[aarch64-port-dev ] [RFC] ldp/stp peephole optimizations

Fri Jan 12 22:28:45 UTC 2018

Hi Zhongwei,

Great idea!

Here are some small comments on part A, stack spilling. I know you're thinking about a different approach to part "B", so I'm not sure if that means you're redoing "A" as well. These comments may only partially apply.

In aarch64.ad, MachSpillCopyNode::peephole(), around lines 3416-3419:
+  if (((src_lo_rc == rc_stack && dst_lo_rc == rc_int)
+      || (dst_lo_rc == rc_stack && src_lo_rc == rc_int))
+      && ((inst1_src_lo_rc == rc_stack && inst1_dst_lo_rc == rc_int)
+          || (inst1_dst_lo_rc == rc_stack && inst1_src_lo_rc == rc_int)))

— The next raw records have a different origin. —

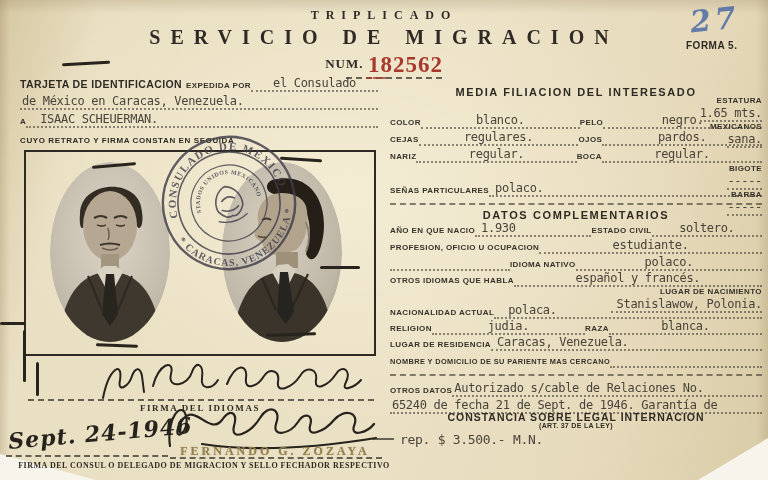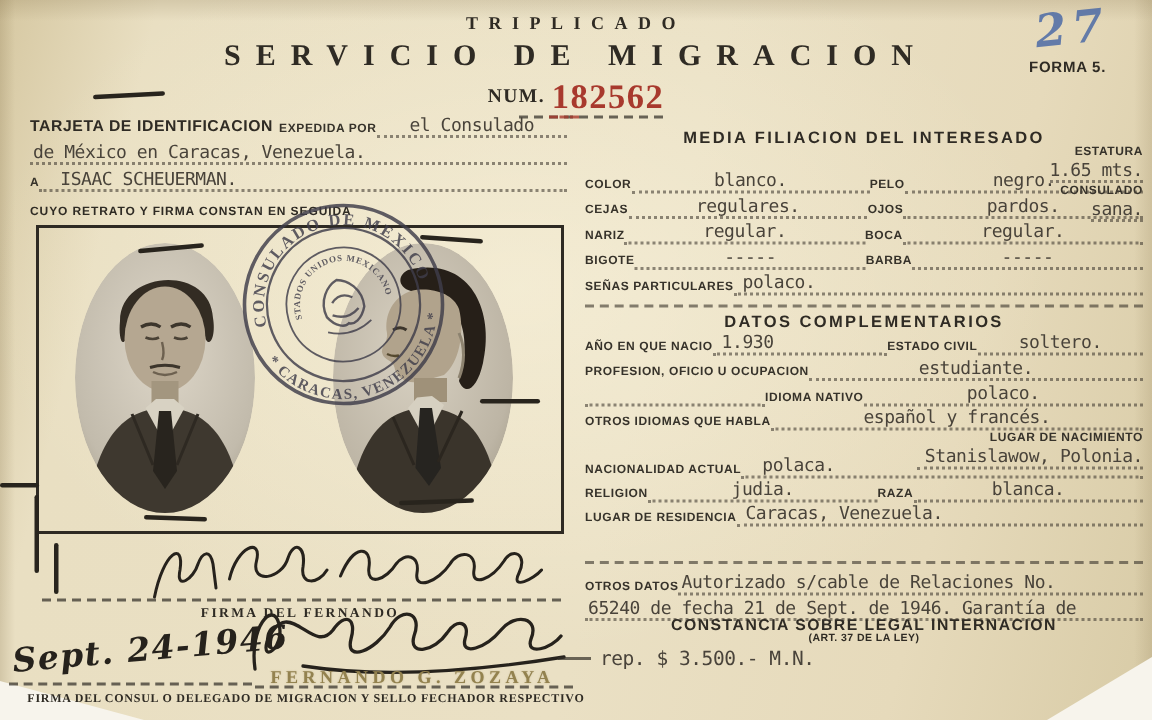--- a/index.html
+++ b/index.html
@@ -214,7 +214,7 @@
   <div class="frow" style="top:96px;flex-direction:column;">
     <span class="lbl">ESTATURA</span>
     <span class="val tw">1.65 mts.</span>
-    <span class="lbl">CONSULADO</span>
+    <span class="lbl">MEXICANOS</span>
     <span class="val tw">sana.</span>
   </div>
   <div class="frow" style="top:113px;">

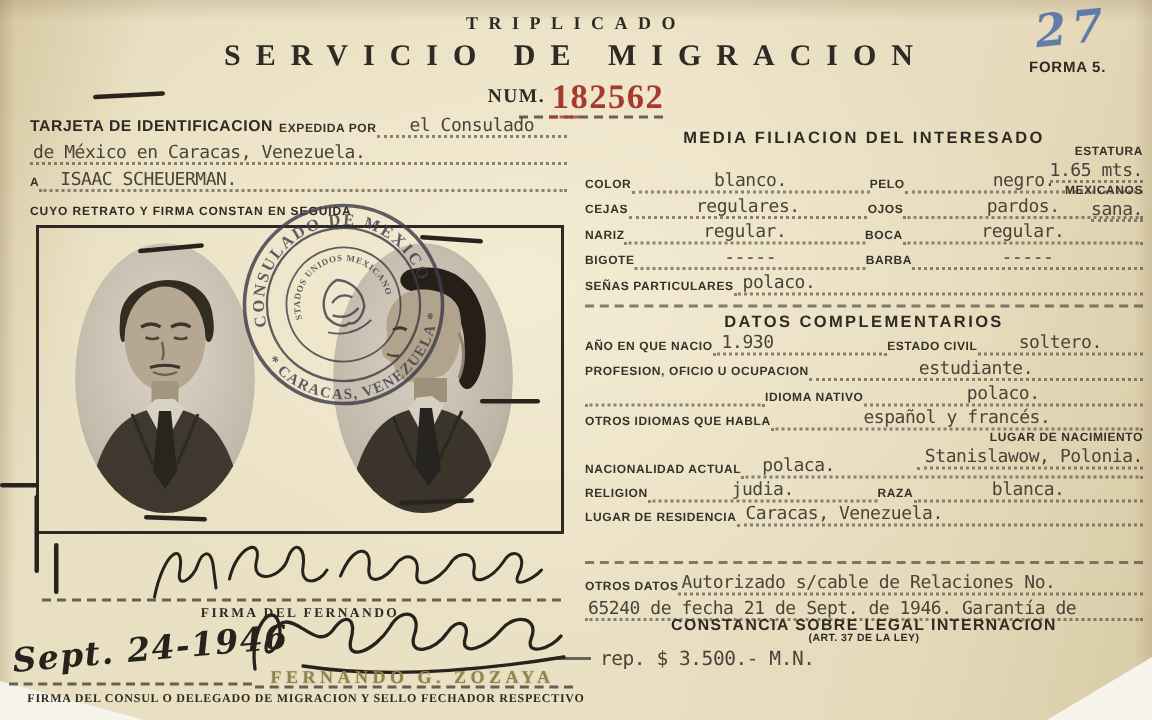--- a/index.html
+++ b/index.html
@@ -235,7 +235,7 @@
     <span class="lbl">BOCA</span>
     <span class="val tw">regular.</span>
   </div>
-  <div class="frow" style="top:164px;">
+  <div class="frow" style="top:164px;flex-direction:column;">
     <span class="lbl">BIGOTE</span>
     <span class="val tw">-----</span>
     <span class="lbl">BARBA</span>

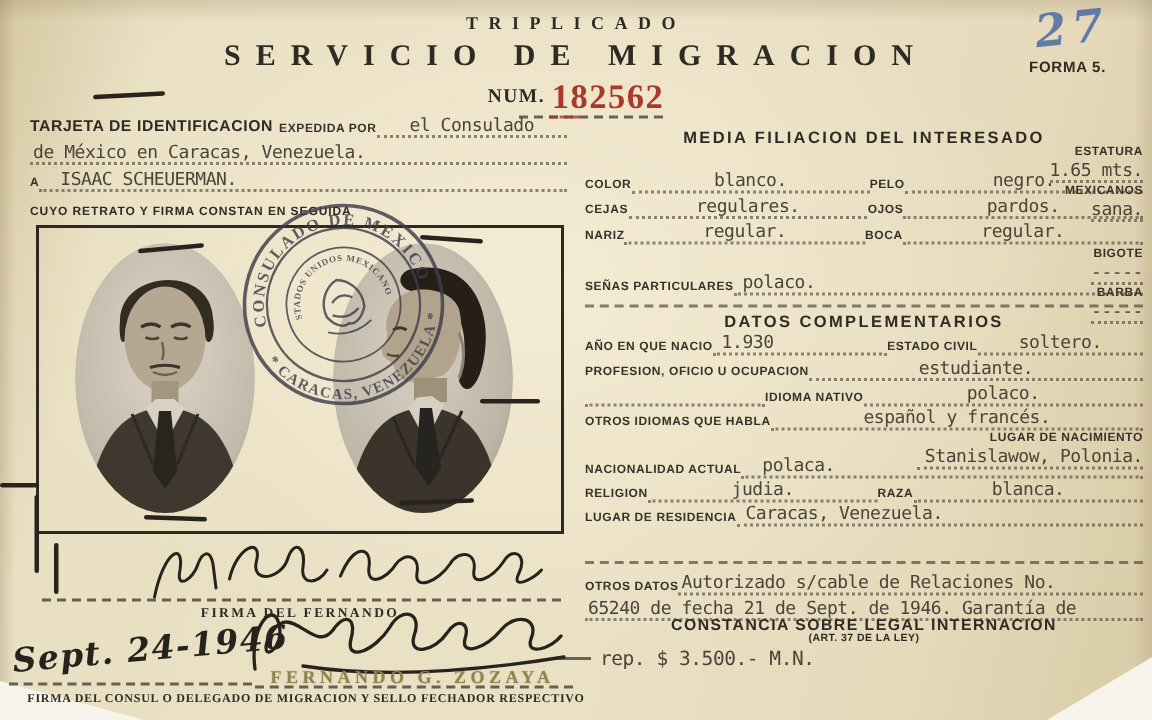--- a/index.html
+++ b/index.html
@@ -286,6 +286,10 @@
     <span class="lbl">LUGAR DE RESIDENCIA</span>
     <span class="val tw" style="text-align:left;padding-left:6px;">Caracas, Venezuela.</span>
   </div>
+  <div class="frow" style="top:352px;">
+    <span class="lbl" style="font-size:7.4px;">NOMBRE Y DOMICILIO DE SU PARIENTE MAS CERCANO</span>
+    <span class="val tw"></span>
+  </div>
 
   <div class="dashsep" style="top:374px;"></div>
 

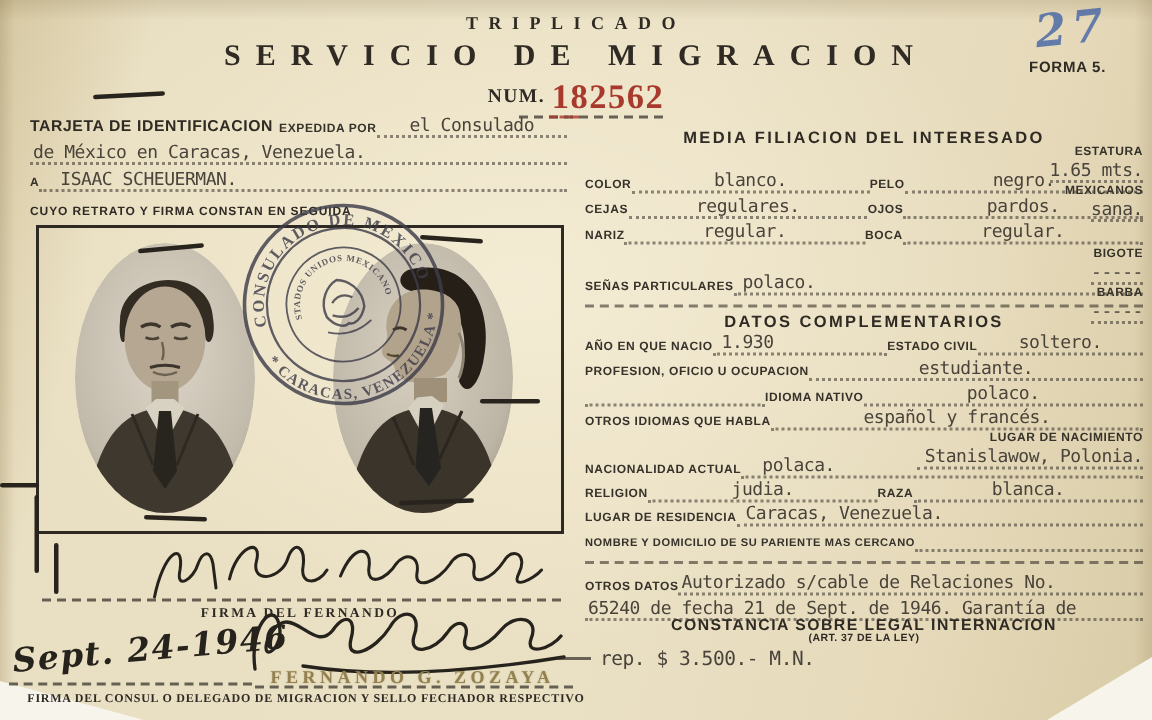--- a/index.html
+++ b/index.html
@@ -192,7 +192,7 @@
     </svg>
   </div>
   <div class="dotline" style="left:28px;top:399px;width:346px;"></div>
-  <div class="abs firma-portador">FIRMA DEL FERNANDO</div>
+  <div class="abs firma-portador">FIRMA DEL IDIOMAS</div>
 
   <div class="sig" style="left:162px;top:398px;">
     <svg width="218" height="58" viewBox="0 0 218 58">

This seems to match a lo-spill and a hi-unspill (or the reverse), instead of only both being spills or both unspills.

Also, I think it would be good to factor out the ldp/stp offset range checks into a separate function (inlined). Then use that predicate, instead of inlined checks such as the new ones you added in spill() and unspill() in macroAssembler_aarch64.hpp, as well as the slightly odd pre-existing checks in spill_copy128(). 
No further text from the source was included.